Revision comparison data
-*-*-
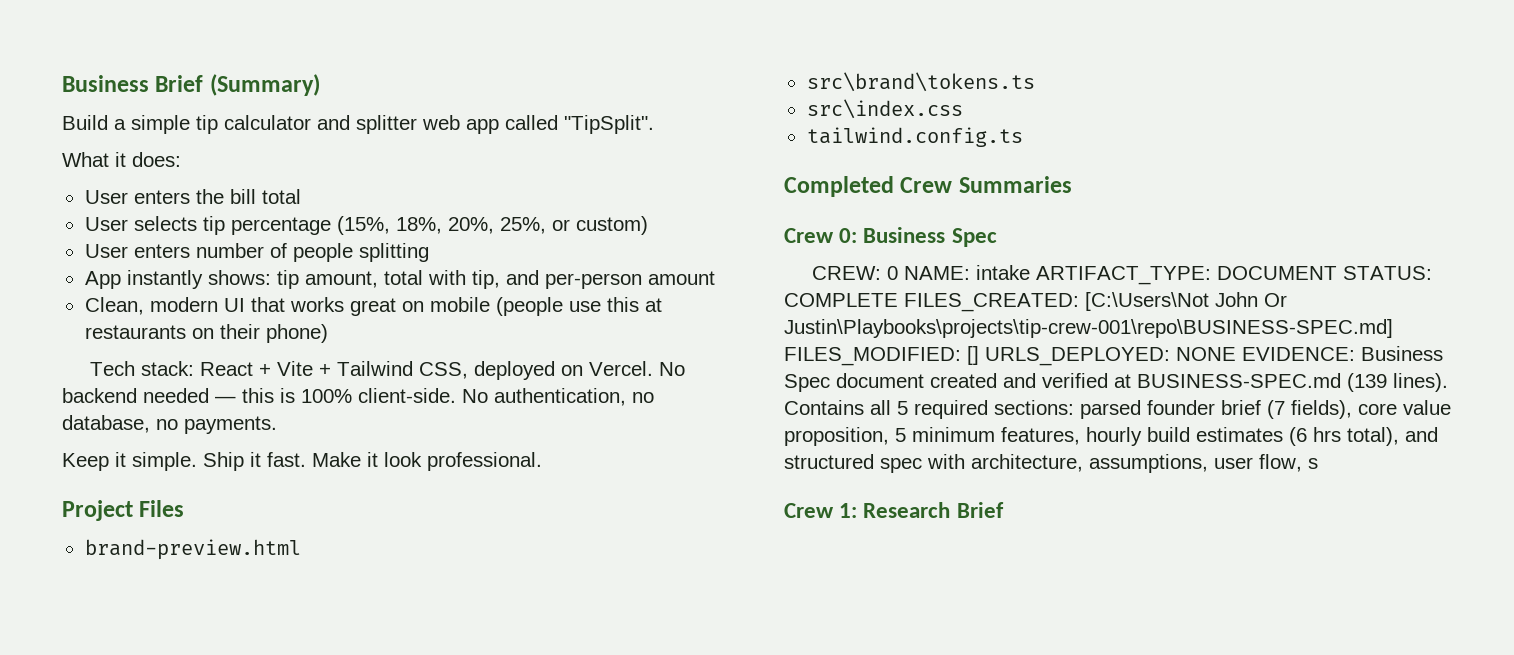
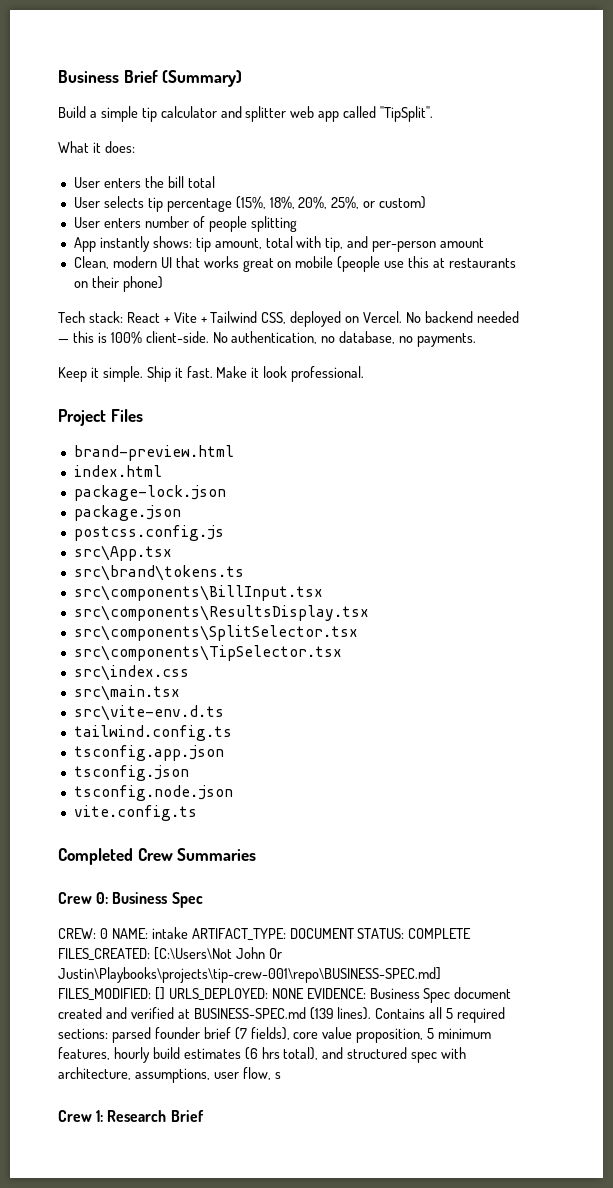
+ index.html
+ package-lock.json
+ package.json
+ postcss.config.js
+ src\App.tsx
  src\brand\tokens.ts
+ src\components\BillInput.tsx
+ src\components\ResultsDisplay.tsx
+ src\components\SplitSelector.tsx
+ src\components\TipSelector.tsx
+ src\main.tsx
+ src\vite-env.d.ts
+ tsconfig.app.json
+ tsconfig.json
+ tsconfig.node.json
+ vite.config.ts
-*-*-
> WHAT THE TASK ASKS
In your answer, print the entries above exactly, with the pictures left out.

> SOLUTION TO THE EXERCISE
+ index.html
+ package-lock.json
+ package.json
+ postcss.config.js
+ src\App.tsx
  src\brand\tokens.ts
+ src\components\BillInput.tsx
+ src\components\ResultsDisplay.tsx
+ src\components\SplitSelector.tsx
+ src\components\TipSelector.tsx
+ src\main.tsx
+ src\vite-env.d.ts
+ tsconfig.app.json
+ tsconfig.json
+ tsconfig.node.json
+ vite.config.ts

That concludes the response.